_WHAT IS EXPECTED:_
Check each line of the listing for the string "default", then state how many lines have it. Only the number is wanted.
#### MATERIAL PROVIDED
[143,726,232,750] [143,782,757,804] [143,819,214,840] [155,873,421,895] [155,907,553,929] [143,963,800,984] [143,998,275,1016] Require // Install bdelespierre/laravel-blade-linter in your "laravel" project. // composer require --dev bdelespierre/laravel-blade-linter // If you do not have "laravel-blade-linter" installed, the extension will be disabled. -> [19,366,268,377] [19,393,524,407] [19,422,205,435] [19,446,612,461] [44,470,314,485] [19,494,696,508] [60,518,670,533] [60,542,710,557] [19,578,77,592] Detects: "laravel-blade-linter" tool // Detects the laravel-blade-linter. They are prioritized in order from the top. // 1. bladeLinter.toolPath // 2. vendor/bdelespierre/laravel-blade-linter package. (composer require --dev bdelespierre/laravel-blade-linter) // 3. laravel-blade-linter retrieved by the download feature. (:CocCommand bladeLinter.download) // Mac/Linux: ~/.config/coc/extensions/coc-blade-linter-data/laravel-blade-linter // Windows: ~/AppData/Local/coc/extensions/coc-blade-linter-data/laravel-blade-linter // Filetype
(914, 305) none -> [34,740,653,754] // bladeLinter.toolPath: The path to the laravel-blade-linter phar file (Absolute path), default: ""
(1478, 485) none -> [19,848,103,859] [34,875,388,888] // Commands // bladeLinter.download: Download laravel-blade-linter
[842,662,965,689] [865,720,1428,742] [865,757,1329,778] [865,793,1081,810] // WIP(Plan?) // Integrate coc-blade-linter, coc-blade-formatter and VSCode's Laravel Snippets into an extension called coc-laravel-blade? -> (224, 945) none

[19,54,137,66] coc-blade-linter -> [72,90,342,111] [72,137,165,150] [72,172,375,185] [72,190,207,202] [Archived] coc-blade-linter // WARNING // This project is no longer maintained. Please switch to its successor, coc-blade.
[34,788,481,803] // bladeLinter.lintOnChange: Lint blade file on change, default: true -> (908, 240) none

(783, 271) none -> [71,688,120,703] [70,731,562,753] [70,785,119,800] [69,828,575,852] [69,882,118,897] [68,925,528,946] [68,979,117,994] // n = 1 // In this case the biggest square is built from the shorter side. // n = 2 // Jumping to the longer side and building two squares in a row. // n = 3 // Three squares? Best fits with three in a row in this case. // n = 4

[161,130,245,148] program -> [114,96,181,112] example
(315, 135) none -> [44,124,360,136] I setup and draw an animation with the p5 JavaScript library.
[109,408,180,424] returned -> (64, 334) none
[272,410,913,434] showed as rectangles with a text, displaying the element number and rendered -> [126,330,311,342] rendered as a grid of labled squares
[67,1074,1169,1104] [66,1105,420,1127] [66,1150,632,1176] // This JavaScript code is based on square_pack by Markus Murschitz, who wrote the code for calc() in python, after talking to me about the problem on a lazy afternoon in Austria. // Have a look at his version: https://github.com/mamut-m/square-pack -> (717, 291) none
########
_ANSWER SECTION:_
2